La Chine, les États-Unis et l’Europe peuvent de surcroît se partager la responsabilité de la lutte contre le COVID-19 et pour le redressement de l’économie. Dans ce processus, l’on ressent de façon plus évidente à quel point les intérêts et le destin de chacun sont liés. Et il ne faudrait pas décevoir les attentes que la communauté internationale place dans les grandes puissances. Si l’administration Biden parvient honorer ses engagements de « réintégrer dès que possible l’OMS » et de « jouer selon les règles du commerce international », la Chine, les États-Unis et l’Europe pourront nouer une coopération aux niveaux sanitaire et économique dans des cadres multilatéraux tels que l’OMS, le G20 et l’OMC. Sitôt que la Chine, les États-Unis et l’Europe coopéreront pour mettre en commun et enrichir leurs capacités et expériences de santé publique, la communauté internationale frappée de plein fouet par la pandémie de COVID-19 aura l’espoir de vaincre ce virus et de voir la situation revenir à la normale. Si la Chine, les États-Unis et l’Europe coopèrent et réalisent des échanges économiques et commerciaux équitables sans imposer de barrières, ils pourront également aider l’économie mondiale à ne pas tomber en récession et à se remettre sur les rails.
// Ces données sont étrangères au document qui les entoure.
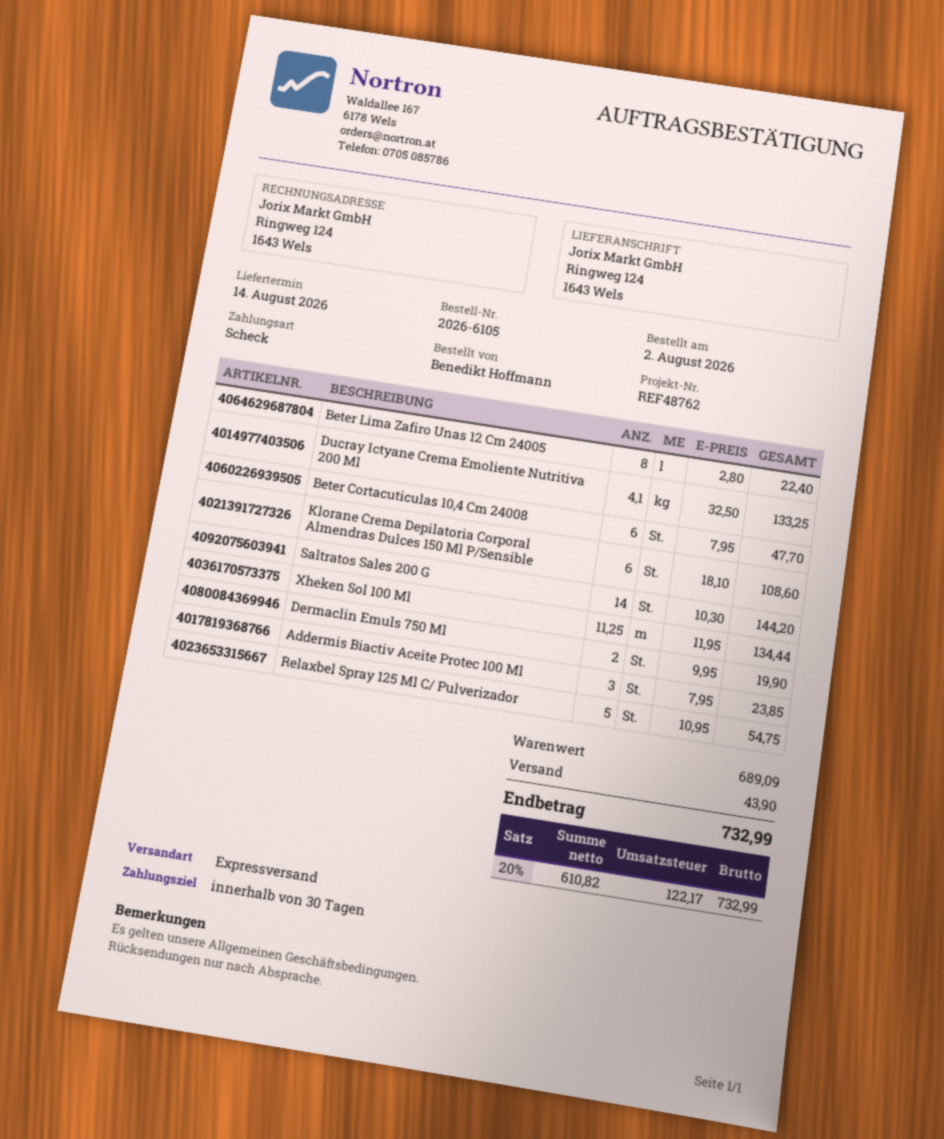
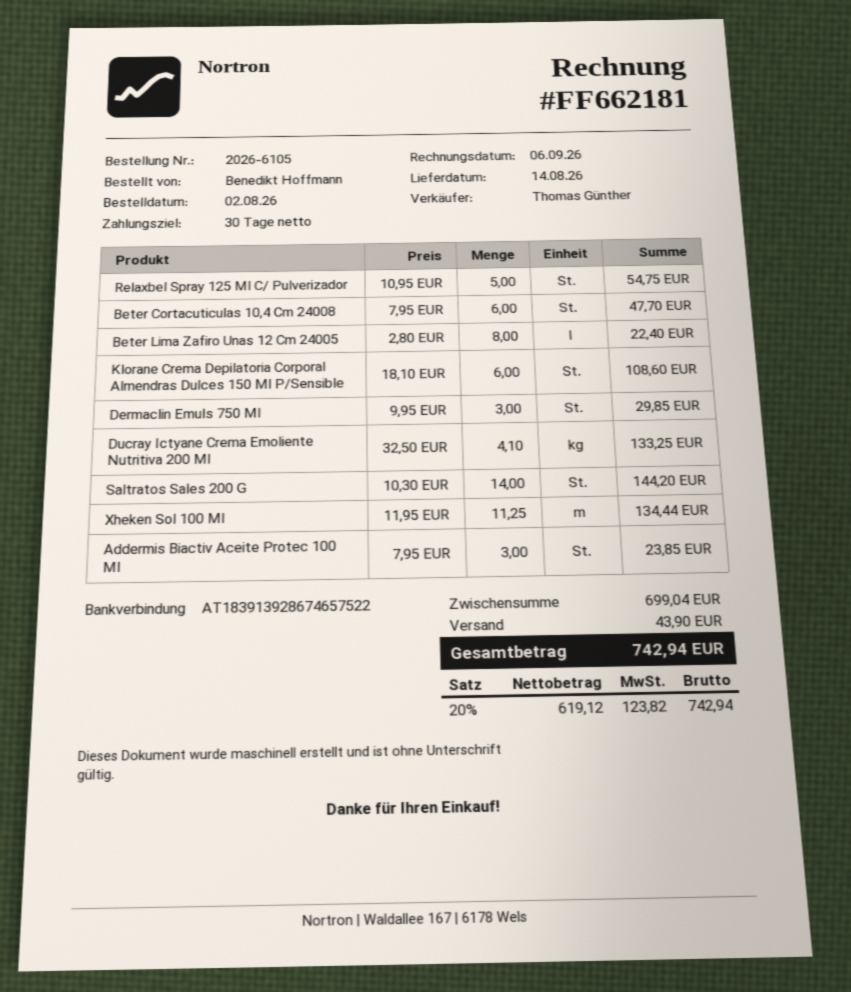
Dermaclin Emuls 750 Ml: 2 x 9.95 = 19.90 -> 3 x 9.95 = 29.85
subtotal: 689.09 -> 699.04
net: 610.82 -> 619.12
tax: 20% = 122.17 -> 20% = 123.82
total: 732.99 -> 742.94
Les « négociations des règles internationales » avec l’Europe, promises par les États-Unis, devraient également être ouvertes à la Chine. L’accord d’investissement Chine-UE, à la fois complet, équilibré et de haut niveau, pourrait également servir à promouvoir une coopération similaire entre la Chine et les États-Unis.

 

Tout comme la communauté internationale se trouve à un carrefour inédit, les relations Chine–États-Unis–Europe sont entrées dans une période complexe sans précédent, où les opportunités de coopération pour aller de l’avant sont aussi grandes que les risques de recul. L’administration Biden devrait prendre conscience que le véritable sens derrière le slogan « Make America great again » (Rendre sa grandeur à l’Amérique) n’est pas de rafler unilatéralement des avantages au profit des États-Unis ; et l’Europe devrait prendre conscience que le véritable sens derrière l’objectif de maintenir l’« autonomie stratégique européenne » n’est pas de jouer les opportunistes en spéculant sur l’essor de la Chine et des États-Unis, mais d’assumer des responsabilités conjointes toujours plus nombreuses et plus grandes. Si ces deux critères sont réunis, alors la Chine, les États-Unis et l’Europe pourront restaurer et élargir les bases de leur coopération. En découleront des intérêts communs qui permettront aux États-Unis et à l’Europe de mieux comprendre la Chine et déterminer leur propre position, et par voie de conséquence, de formuler et appliquer des politiques plus rationnelles.

 

*CUI HONGJIAN est directeur du département des études européennes à l’Institut chinois des études internationales.